Por eso, convocó a los sacerdotes a no evitar mirar con preocupación a los hombres y a las mujeres de Oaxaca, porque están llamados a servir como sacerdotes ungidos por el Espíritu del Señor y así los óleos benditos sean un signo eficaz de la fuerza que el Señor confía a sus frágiles vidas y a su ministerio sacerdotal.
“Pero también hermanas laicas y hermanos laicos, son ministros de este poder de amor y bondad que el Señor confía a todos sus discípulos.

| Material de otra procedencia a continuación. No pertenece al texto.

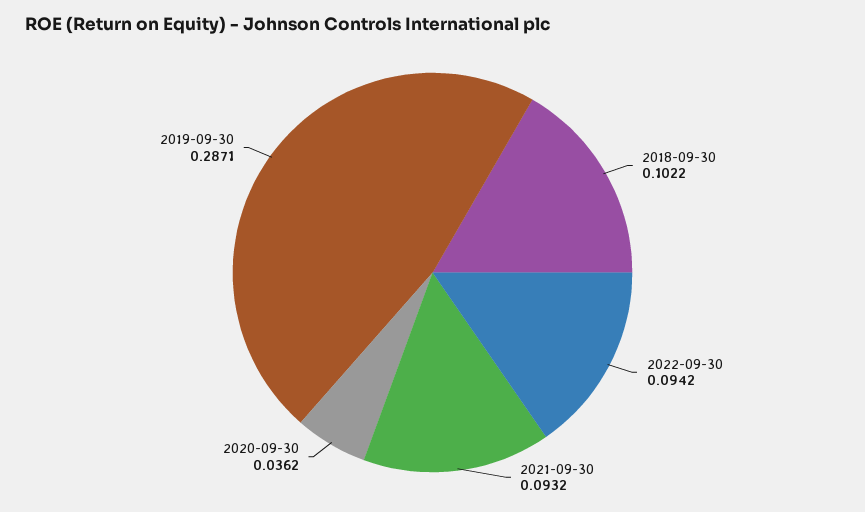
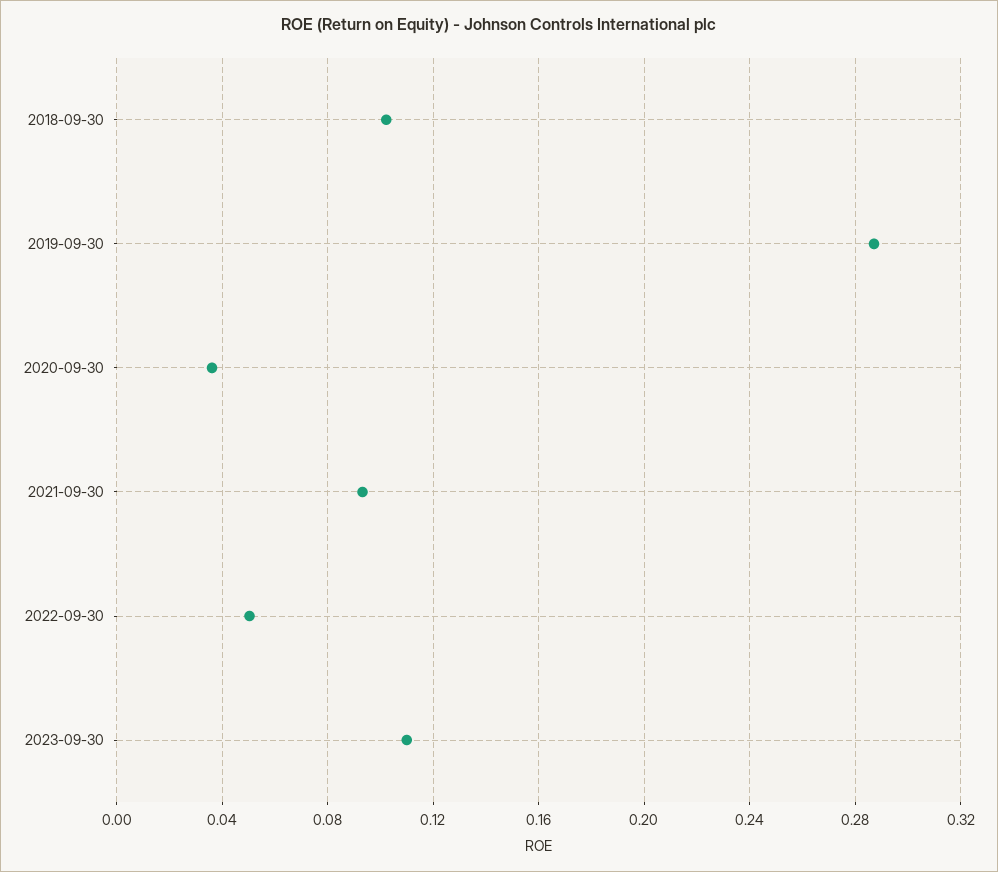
2022-09-30: 0.0942 -> 0.05
2023-09-30: none -> 0.11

También ustedes por el bautismo son portadores de esa gracia de la unción con el Espíritu del Señor de la que habló Jesús en Nazaret, eliminando la venganza que el texto de Isaías había proclamado contra los enemigos. Sí, hermanos y hermanos, la revelación divina que Jesús lleva a cumplimiento está en borrar del vocabulario y del corazón de los hijos de Dios la palabra enemigo y toda forma de odio y de venganza”, añadió.
De este modo, expuso que la Arquidiócesis de Antequera-Oaxaca necesita sacerdotes verdaderos y alegres cristianos, atentos a las necesidades de los demás, capaces de mirar a todos con amor, sanar las heridas, vencer el mal con el bien, confrontar incluso a quienes están en contra con la mansedumbre de la misericordia, orando con insistencia al padre por la paz y la unidad de quienes viven en esta tierra oaxaqueña.
“La unción que estamos llamados a llevar a los demás representa la misión de la Iglesia y de los cristianos en el mundo. Consiste en ungir al mundo con Cristo, en ungir a todos nuestros hermanos y hermanas con la santa unción, derramando abundantemente el óleo de la misericordia y el consuelo sobre la sociedad actual, sobre nuestro contexto social oaxaqueño, para que se renueve y se convierta en una fraternidad, en la familia de los hijos de Dios”, agregó.
Además, convocó a los sacerdotes a defender de manera urgente con su evangelizadora a la institución familiar, porque sufre los embates de los falsos valores de la modernidad reflejadas en las dinámicas disfuncionales, manipuladoras y tóxicas, pues dañan las relaciones familiares bajo la apariencia de normalidad y tristemente sostenidas por iniciativas políticas y legislativas revestidas de un falso humanismo.
“La ideología de género, el divorcio, el aborto y la eutanasia representan en nuestra sociedad un falso humanismo, porque atentan contra el valor intrínseco de la vida humana y destruye la institución familiar como santuario de la vida”, aseveró.
Vázquez Villalobos también agradeció a los sacerdotes por su testimonio, por su servicio; por el mucho bien escondido que hacen, por el perdón y el consuelo que dan en nombre de Dios.
“Perdonen siempre, por favor, nunca nieguen el perdón, gracias por su ministerio, que a menudo se realiza en medio de mucho esfuerzo, incomprensiones y poco reconocimiento”, asentó.
La Misa Crismal
*En la celebración, el arzobispo de Antequera-Oaxaca, Pedro Vázquez Villalobos consagró el Santo Crisma y bendijo los santos óleos para los enfermos y el bautismo.
*También los sacerdotes de la Arquidiócesis hicieron la renovación de sus promesas que hicieron a Dios el día de su ordenación.